Figure 5. The average max row for users who completed the placement test versus the average max row
for users who didn’t complete the placement test. (Dot size reflects the number of users in the course.)
The average max row for users who completed the placement test versus the average max row for users who didn’t complete the placement test.

Figure 5 shows that whether or not the placement test was completed, the course with the lowest average max row within 90 days was Irish, while the course with the highest average max row was German. (The English course for Japanese speakers had a higher average max row than German for those who didn't complete the placement test, but more on this below!).

The slow progress of the bottom courses could be explained by a variety of factors. One hypothesis is that users might have difficulty learning a language with an entirely different writing system or entirely different grammar (English for Arabic or Hindi speakers comes to mind). Another is that users may simply not be as motivated to make fast progress in a course, as might true with the overall less popular languages like Dutch or Irish. The Spanish course for English speakers is a noteworthy outlier — it is by far the most common language to learn in the United States, but users show relatively slow progress on average.

As for the top courses, the fast progress might be due to higher proficiency in the language at the start. This is likely true with the English courses since English is often mandatory in schools around the world. A high starting proficiency may also be a factor for courses where the course language and the user’s native language are very similar, such as the French course for Italian speakers. The rapid progress of users in the German course for English speakers is more of a a mystery, but the recent overhaul of the course might have been a contributing factor.

One interesting statistic: although the English course for Japanese speakers was still only in beta during part of the period in which data were collected, that course still had the highest average max row for users who did not complete the placement test (and second highest for those who completed it). These users seem to be very committed to using Duolingo! Perhaps the upcoming 2020 Summer Olympics — which will be hosted by Japan — provides a partial explanation for this.

How much does the specific course matter?

As we saw, it seems to be that users who are learning English often make faster progress, but just how much more motivated are they?

Let’s look at the courses in terms of the proportion of users at each course row. Figure 6 compares the courses in which users are learning English (in green) to the courses taken by English speakers (in red) and the courses in which users are neither learning English nor learning from English (in blue).
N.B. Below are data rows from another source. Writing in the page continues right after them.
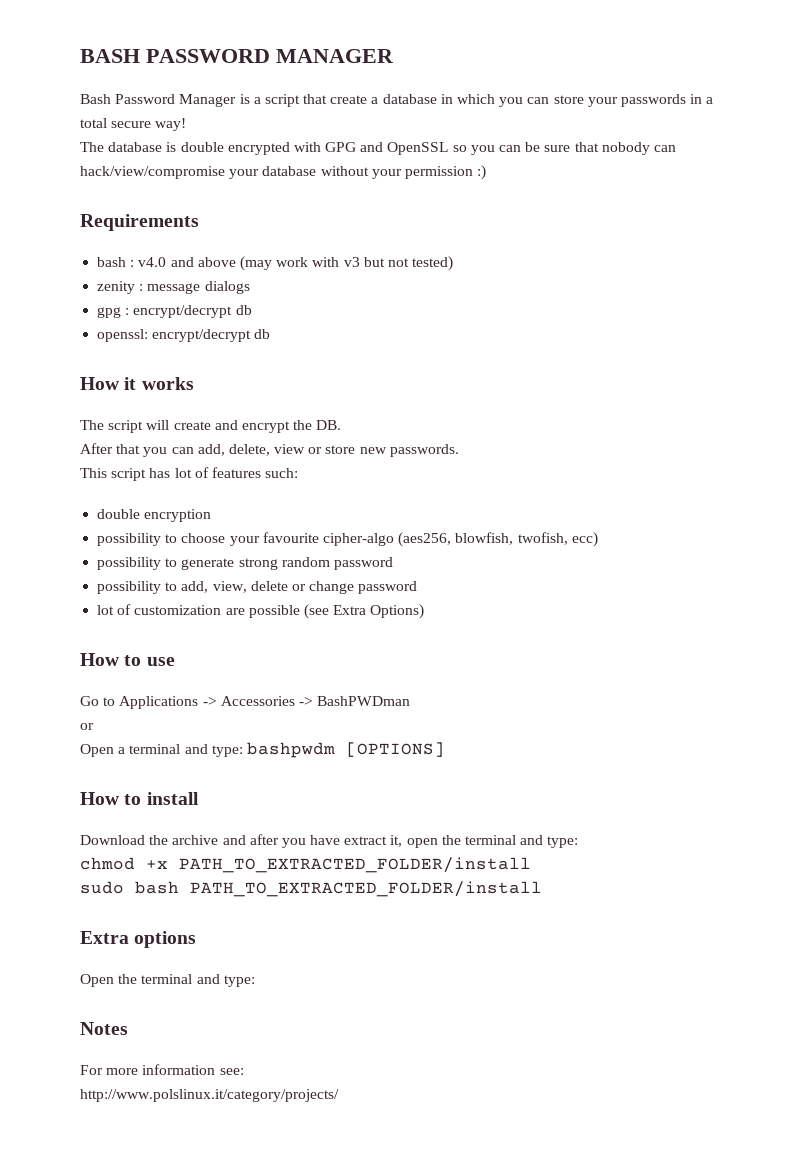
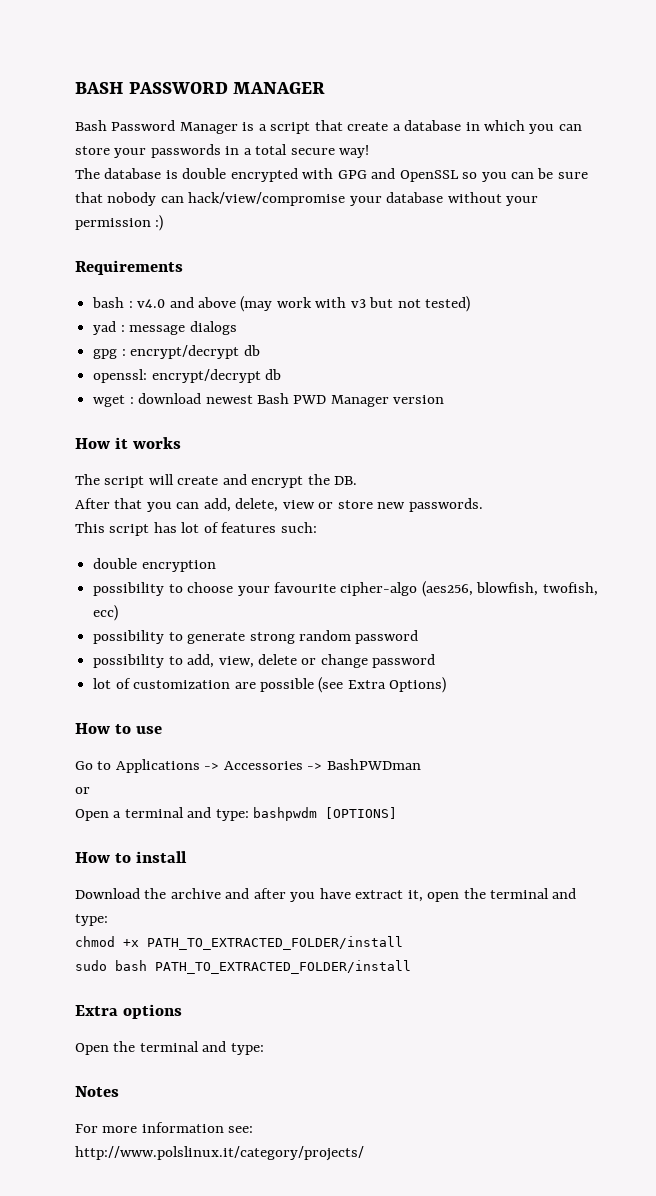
[97,281,136,294] zenity -> [93,321,117,335] yad
(271, 334) none -> [93,393,445,407] // wget : download newest Bash PWD Manager version

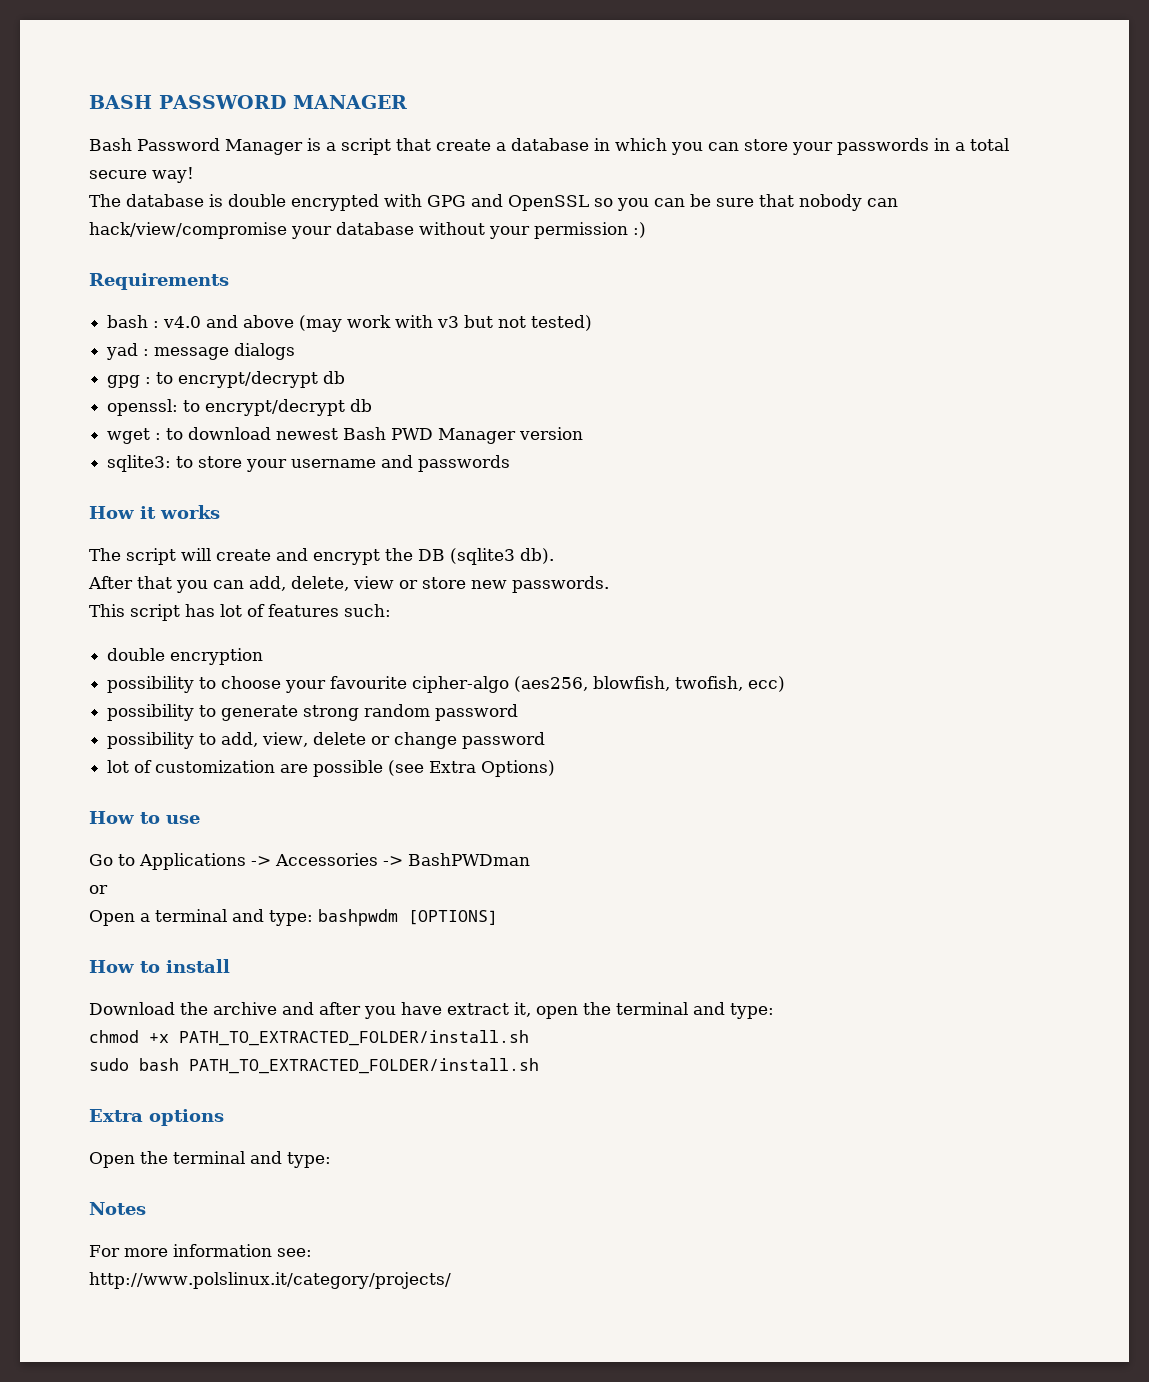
(126, 352) none -> [156,372,174,384] to
(148, 376) none -> [183,400,201,412] to
(134, 400) none -> [166,428,184,440] to
(445, 399) none -> [107,455,511,472] // sqlite3: to store your username and passwords
[334,476,358,485] DB. -> [418,548,554,565] DB (sqlite3 db).
[147,936,403,950] PATH_TO_EXTRACTED_FOLDER/install -> [179,1030,529,1046] PATH_TO_EXTRACTED_FOLDER/install.sh
[155,960,411,974] PATH_TO_EXTRACTED_FOLDER/install -> [189,1058,539,1074] PATH_TO_EXTRACTED_FOLDER/install.sh

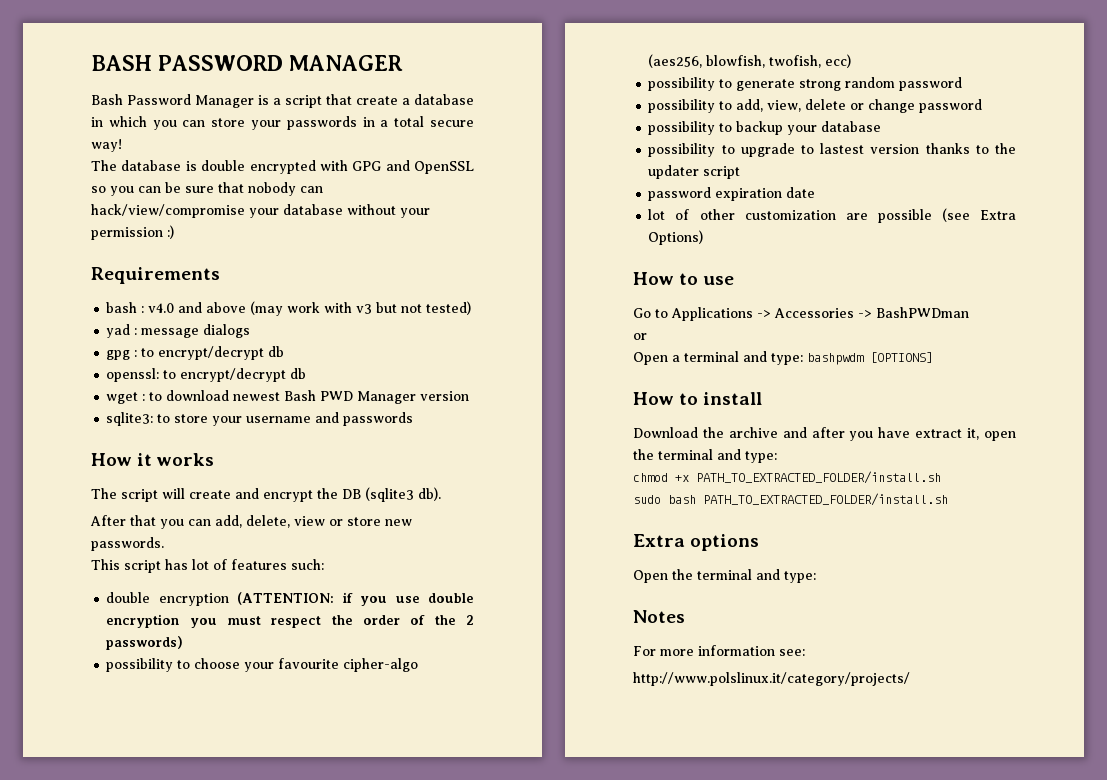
(264, 656) none -> [237,592,475,606] [106,614,474,628] [106,636,184,650] (ATTENTION: if you use double encryption you must respect the order of the 2 passwords)
[107,760,153,773] // lot of -> [648,121,882,135] [648,143,1016,157] [648,165,741,179] [648,187,816,201] [648,209,735,220] // possibility to backup your database // possibility to upgrade to lastest version thanks to the updater script // password expiration date // lot of other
We can see that the courses that teach English have a higher proportion of users in farther rows. The courses that don’t teach English, on the other hand, still have many users in the earlier rows.

Figure 6. The average proportion of users per course type by row.
The average proportion of users per course type by row.

Users learning from English are, on average, not as far along in the course as users learning from a different language. But are there any Duolingo-related factors that could be contributing to this difference in motivation?

Of the 44 Duolingo courses available by the end of February, 19 were courses learning English from another language! At the time, seven of those 19 courses were the only courses offered with that particular base language. On the other hand, if English was your base language then you had 12 courses to choose from. So rather than just focusing on one course, it is possible that English speakers are using Duolingo to learn multiple languages at the same time and therefore don't make as much progress on each individual course as users who only have one course to choose from. We leave this question for future investigation.

Ultimately, the amount of progress a user makes in a course appears to be influenced by their amount of previous knowledge and their desire and motivation to learn. However, in the end, it is not the speed at which you finish a Duolingo course that matters, but the simple fact that you are pushing yourself to learn another language! Happy learning!